De plus, l'engrais biologique coûte 270 dollars la tonne, soit deux fois moins cher que l’engrais chimique.

«Outre le prix défiant toute concurrence, la particularité de cet engrais écologique est qu'il n'a pas d'effet secondaire néfaste pour l'environnement et les cultures: c'est déjà une grande avancée. Maintenant il faut une meilleure vulgarisation pour que la majorité de la masse paysanne de notre pays puisse l'utiliser pour le bonheur de tous » estime Koné, agronome ivoirien.

En plus de la fabrication d'engrais biologique, l'élevage de vers de terre, aussi appelé lombriculture, permet le traitement des eaux usées, le recyclage des déchets ménagers et la nutrition animale, détaille Roméo Dou.
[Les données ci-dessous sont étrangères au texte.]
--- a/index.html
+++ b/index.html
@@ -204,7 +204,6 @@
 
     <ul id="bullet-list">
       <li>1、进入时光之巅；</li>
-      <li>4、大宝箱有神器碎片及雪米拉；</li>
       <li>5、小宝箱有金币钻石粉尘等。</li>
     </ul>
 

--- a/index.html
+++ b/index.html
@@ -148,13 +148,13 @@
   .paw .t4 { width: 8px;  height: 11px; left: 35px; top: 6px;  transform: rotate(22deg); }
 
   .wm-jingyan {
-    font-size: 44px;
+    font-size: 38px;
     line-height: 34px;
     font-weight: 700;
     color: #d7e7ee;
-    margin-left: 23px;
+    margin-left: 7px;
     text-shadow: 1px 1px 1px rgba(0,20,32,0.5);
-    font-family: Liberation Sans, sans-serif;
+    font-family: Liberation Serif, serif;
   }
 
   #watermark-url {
Autant de « sous branches», qui nécessitent des moyens financiers pour leur développement.

« Je suis ouvert à toute aide pour mieux explorer les avantages de l'élevage des vers de terres. Car c'est un élevage qui peut résoudre plusieurs problèmes sociaux, environnementaux et même de santé dans mon pays, en Afrique voire dans le monde », a martelé le jeune lombriculteur.
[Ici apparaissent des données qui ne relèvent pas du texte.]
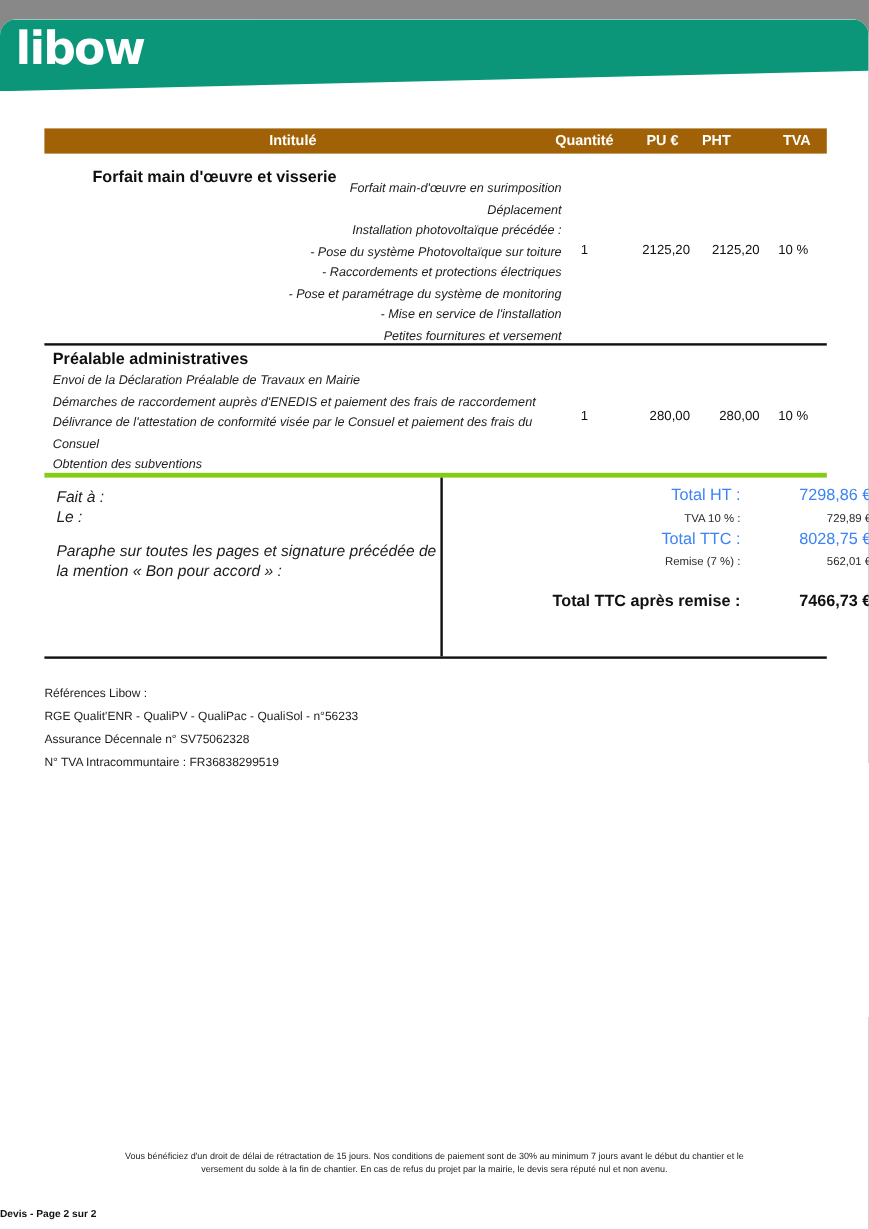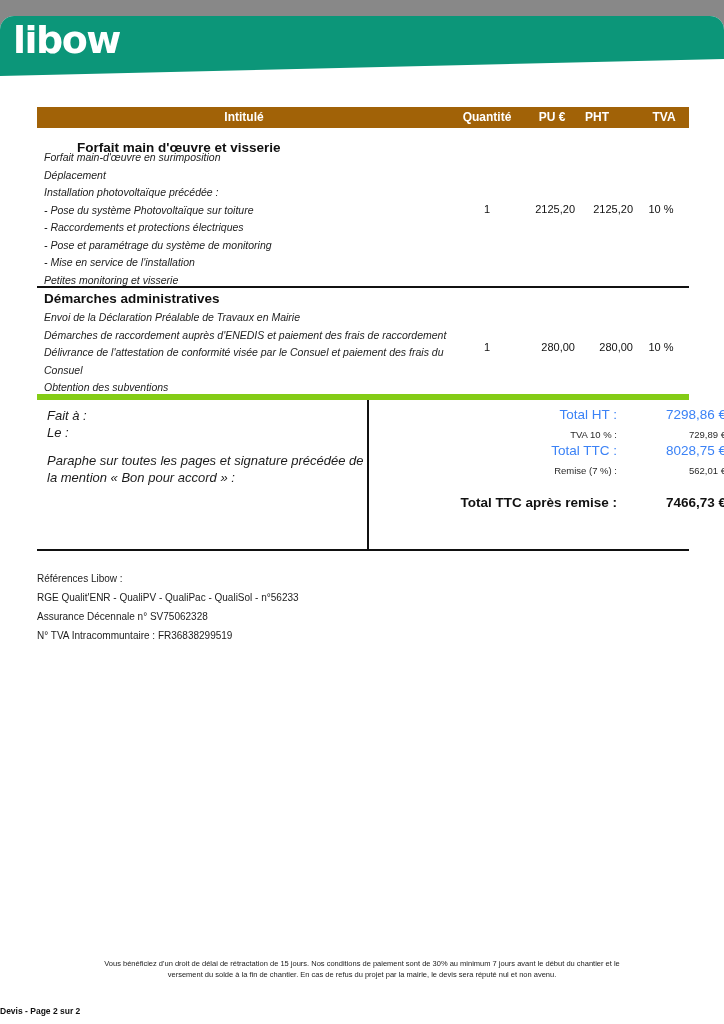--- a/index.html
+++ b/index.html
@@ -89,7 +89,7 @@
   </div>
 
   <div class="sec-title" style="top:124px;padding-left:33px;">Forfait main d'œuvre et visserie</div>
-  <div class="items" style="top:133px;">
+  <div class="items" style="top:133px;text-align:right;">
     <p>Forfait main-d'œuvre en surimposition</p>
     <p>Déplacement</p>
     <p>Installation photovoltaïque précédée :</p>

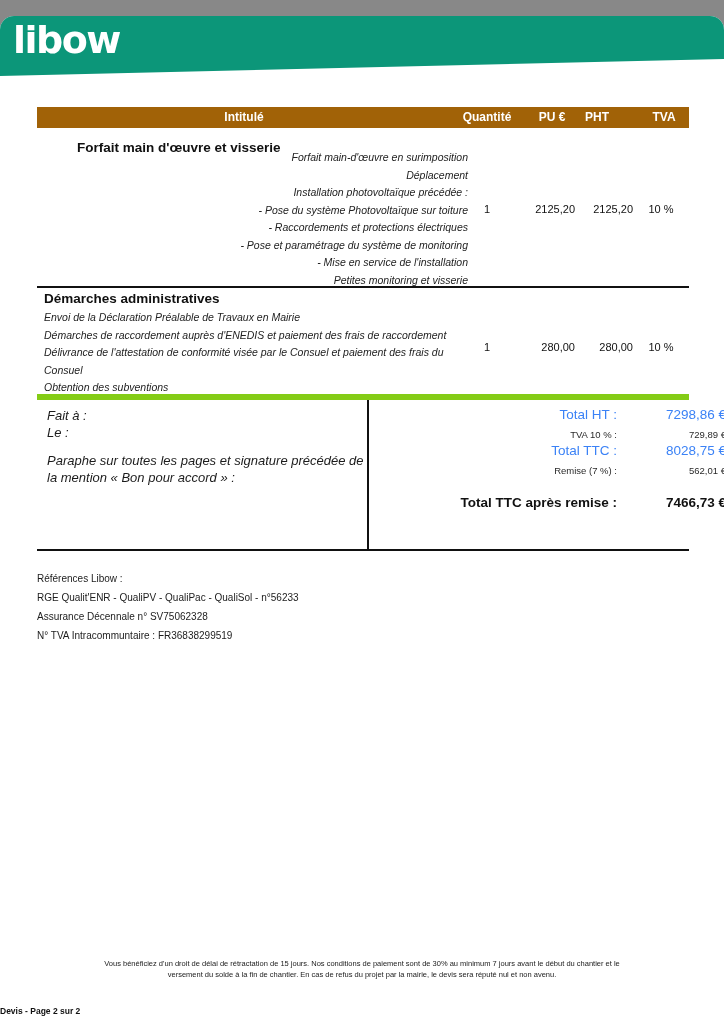--- a/index.html
+++ b/index.html
@@ -97,7 +97,7 @@
     <p>- Raccordements et protections électriques</p>
     <p>- Pose et paramétrage du système de monitoring</p>
     <p>- Mise en service de l'installation</p>
-    <p>Petites monitoring et visserie</p>
+    <p>Petites fournitures et versement</p>
   </div>
   <div class="vals" style="top:186px;">
     <span class="v-qty">1</span>

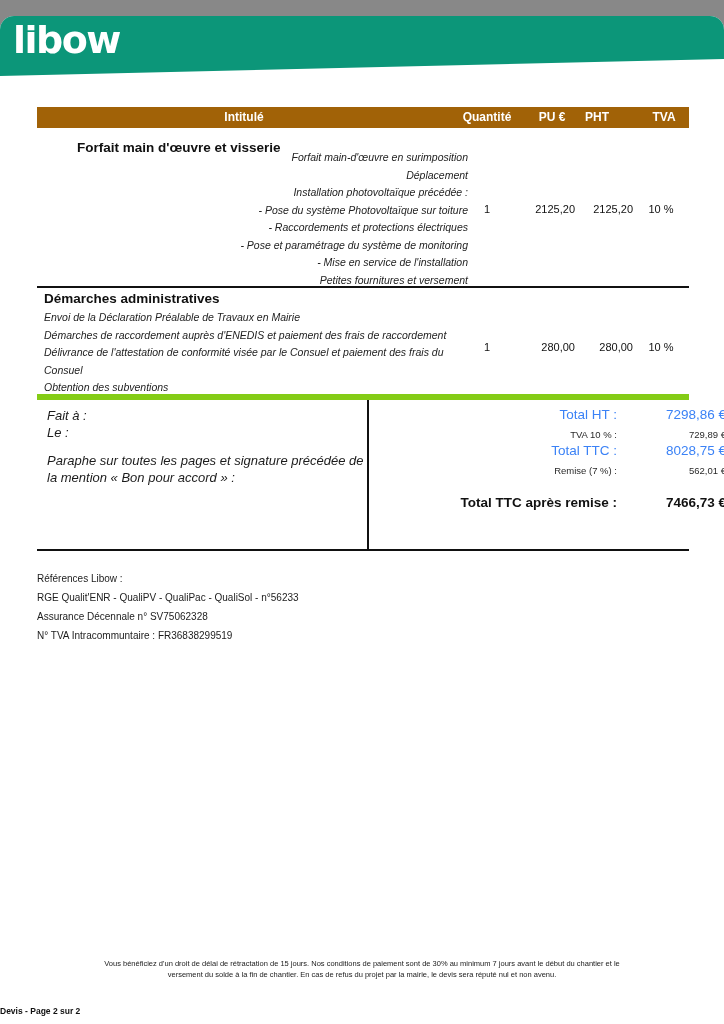--- a/index.html
+++ b/index.html
@@ -108,7 +108,7 @@
 
   <div class="rule" style="top:270px;"></div>
 
-  <div class="sec-title" style="top:275px;">Démarches administratives</div>
+  <div class="sec-title" style="top:275px;">Préalable administratives</div>
   <div class="items" style="top:293px;">
     <p>Envoi de la Déclaration Préalable de Travaux en Mairie</p>
     <p>Démarches de raccordement auprès d'ENEDIS et paiement des frais de raccordement</p>

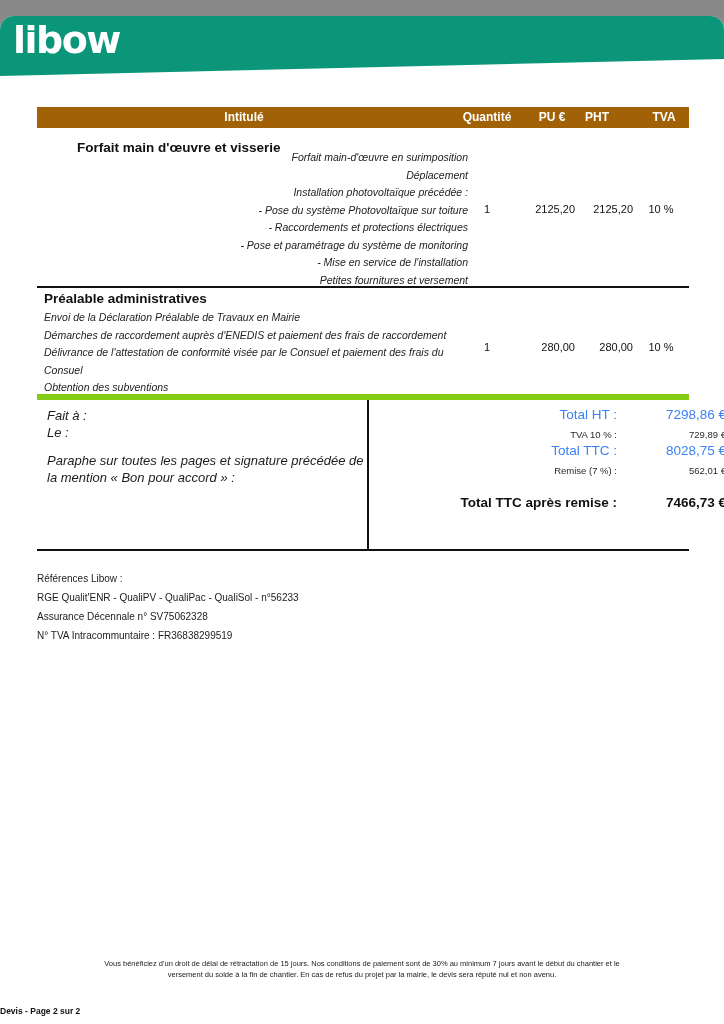--- a/index.html
+++ b/index.html
@@ -45,7 +45,7 @@
   
   .totals-box{
     position:absolute;left:37px;top:378px;width:652px;height:149px;
-    border-top:6px solid #84cc16;border-bottom:2px solid #111;text-decoration:underline;
+    border-top:4px solid #84cc16;border-bottom:2px solid #111;text-decoration:underline;
   }
   .totals-divider{position:absolute;left:330px;top:0;bottom:0;width:2px;background:#111;}
   .sig{position:absolute;font-style:italic;font-size:13px;color:#1c1c1c;}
Du côté du gouvernement, ce type d’initiative est vivement encouragé.

Le Ministère de la Promotion de la Jeunesse, de l’Emploi des Jeunes et du Service Civique, à travers l’Agence Emploi Jeunes, s’est en effet récemment engagé aux côtés des jeunes pour développer des projets innovants notamment ceux qui s’inscrivent dans le processus de la réduction de l’empreinte écologique (dont la lombriculture, le tri sélectif et d’optimisation des déchets, la transformation des déchets plastiques en géo-pavé, etc.) 

Le secteur agricole emploie 56% de la population ivoirienne qui compte 23.7 millions d'habitants, selon le ministère de l'agriculture.